Di seguito il testo integrale della lettera scritta da Raul:
“Innanzitutto vorrei ringraziare il Sindaco Nando Mismetti e il Vicesindaco Rita Barbetti per l’invito e le belle parole spese che mi riempiono il cuore e che mi danno sicuramente tanta forza.
Inoltre, vorrei cogliere l’occasione per ringraziare anche la mia famiglia, il mio avvocato Giovanni Picuti, il Dirigente del Commissariato di Foligno, Vicequestore Bruno Antonini e i tantissimi cittadini, tra cui amici, conoscenti ed anche sconosciuti che, colpiti dalla mia storia, mi hanno espresso in questi mesi la loro vicinanza e solidarietà.
Per me parlare di quello che è successo non è facile, ma lo ritengo molto importante e per questo sono qui.
Quello che è successo a me, e di conseguenza alla mia famiglia, non lo auguro veramente a nessuno perché, credetemi, abbiamo passato veramente l’inferno. E purtroppo è inevitabile che da questa storia mi porterò dietro importanti e gravi danni sia fisici che psicologici.
Sono stato mesi bloccato su un letto senza sapere se e come mi sarei rialzato. Ho avuto molto tempo per riflettere su quello che mi è successo. Mi sono domandato tante volte perché proprio a me e mai sono riuscito a giungere ad una risposta.
Ma fin da subito, su una cosa non ho avuto dubbi, su quello che dovevo fare: denunciarli affinché la giustizia potesse fare il suo percorso.
Infatti, nonostante fossi bloccato con tutti i miei problemi su un letto, al contrario di altre persone che hanno avuto problemi con questa banda, ho deciso di non abbassare lo sguardo, ho deciso di non farmi calpestare la dignità, sono andato sempre avanti per sfondare il muro di paura e di omertà che erano riusciti a crearsi intorno, come già spiegato dal Vicequestore Bruno Antonini durante la conferenza stampa di novembre al Commissariato.

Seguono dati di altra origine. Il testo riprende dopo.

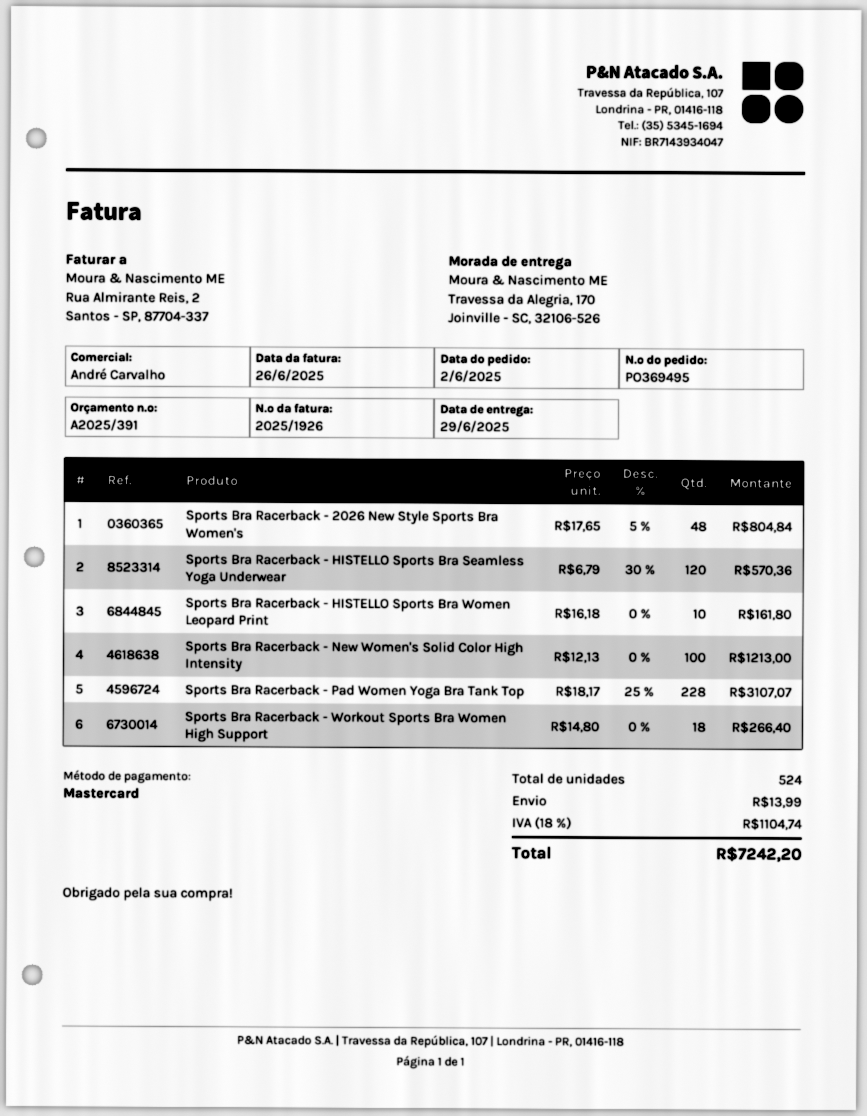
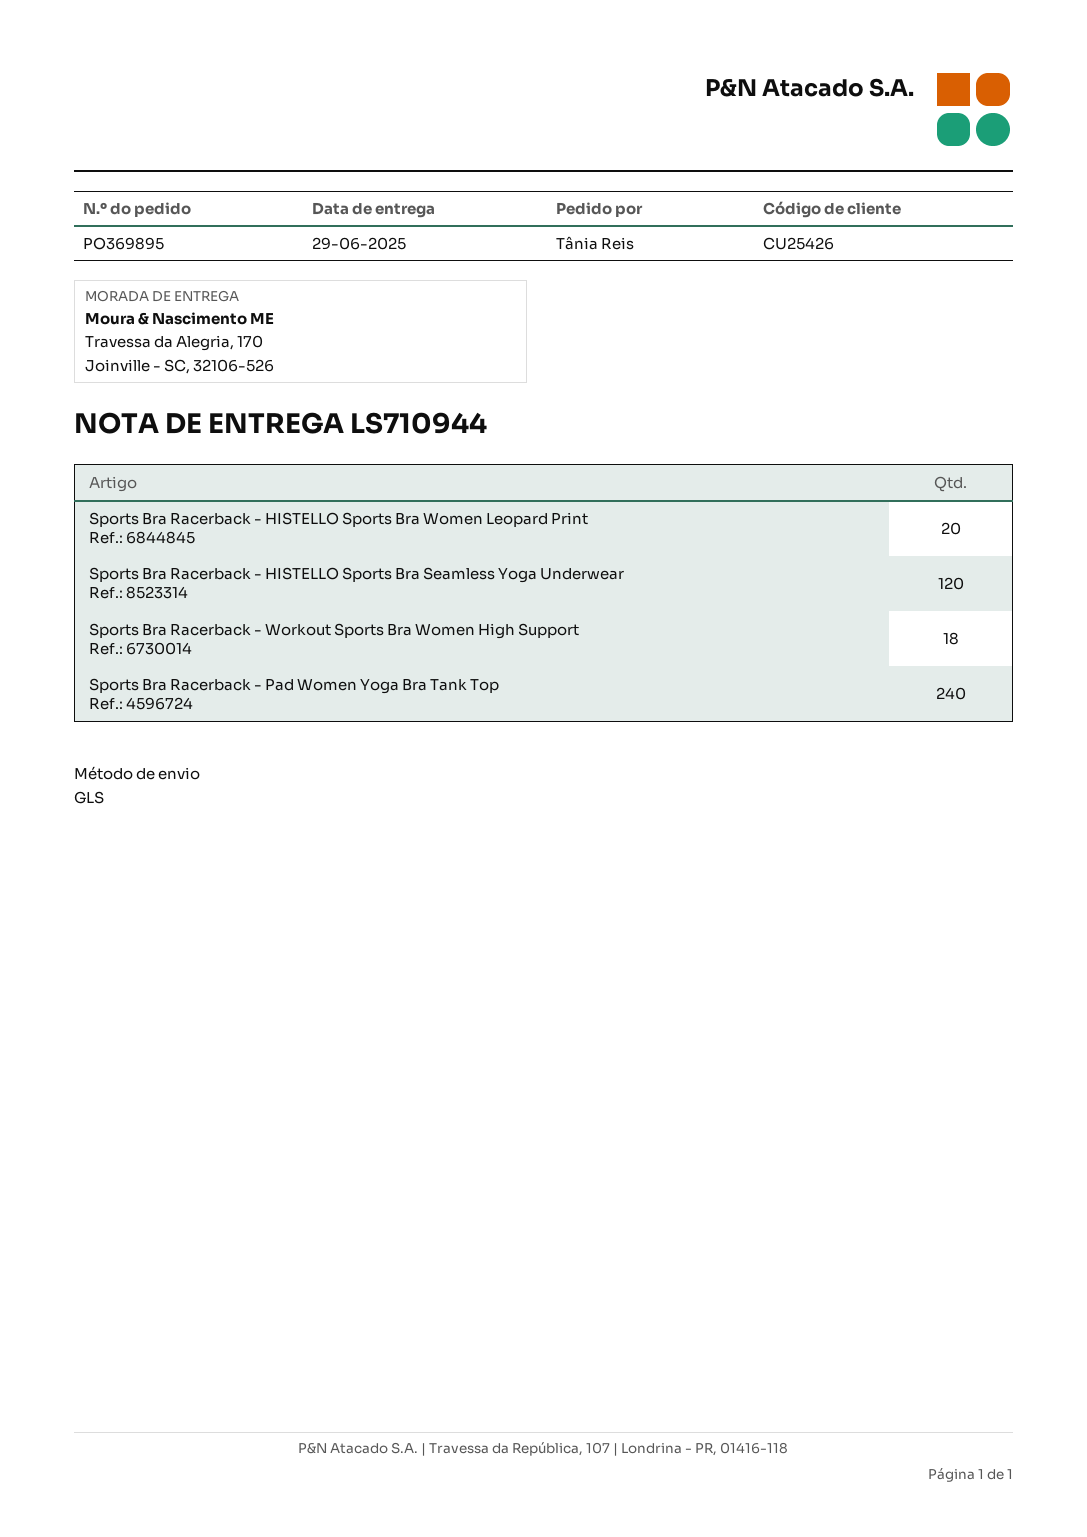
order number: PO369495 -> PO369895
Sports Bra Racerback - 2026 New Style Sports Bra Women's: 48 -> none
Sports Bra Racerback - HISTELLO Sports Bra Women Leopard Print: 10 -> 20
Sports Bra Racerback - New Women's Solid Color High Intensity: 100 -> none
Sports Bra Racerback - Pad Women Yoga Bra Tank Top: 228 -> 240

E vi garantisco che non è stato facile, di ostacoli ne ho trovati tanti, anche da parte di persone pavide che credevo di conoscere bene e che invece si sono dimostrate, per paura, prive di ogni senso di responsabilità civica. Poi è giusto specificare che non sono tutti così, come M. P., anche lui aggredito da questa banda e che invece ha deciso di denunciare.
Ad ogni modo, vorrei riflettere su questo tema importante che si chiama omertà: tante volte nei giornali, nelle scuole, in televisione ne sentiamo parlare e indignati la condanniamo. Ma poi quando tocca a noi fare qualcosa, cosa facciamo? Io ho scelto di non tacere, ho scelto di potermi continuare a guardare allo specchio, ho scelto di dare il mio contributo per provare a cambiare qualcosa.
Ho denunciato e sto portando avanti la mia battaglia legale, non soltanto per me e per le persone che mi vogliono bene ma per tutti noi, per tutta la nostra comunità, per la città in cui sono nato e che amo. Perché, se non si denuncia e non si dà il proprio contributo, diventiamo in qualche modo tutti quanti complici. Ora il compito passa alla Magistratura.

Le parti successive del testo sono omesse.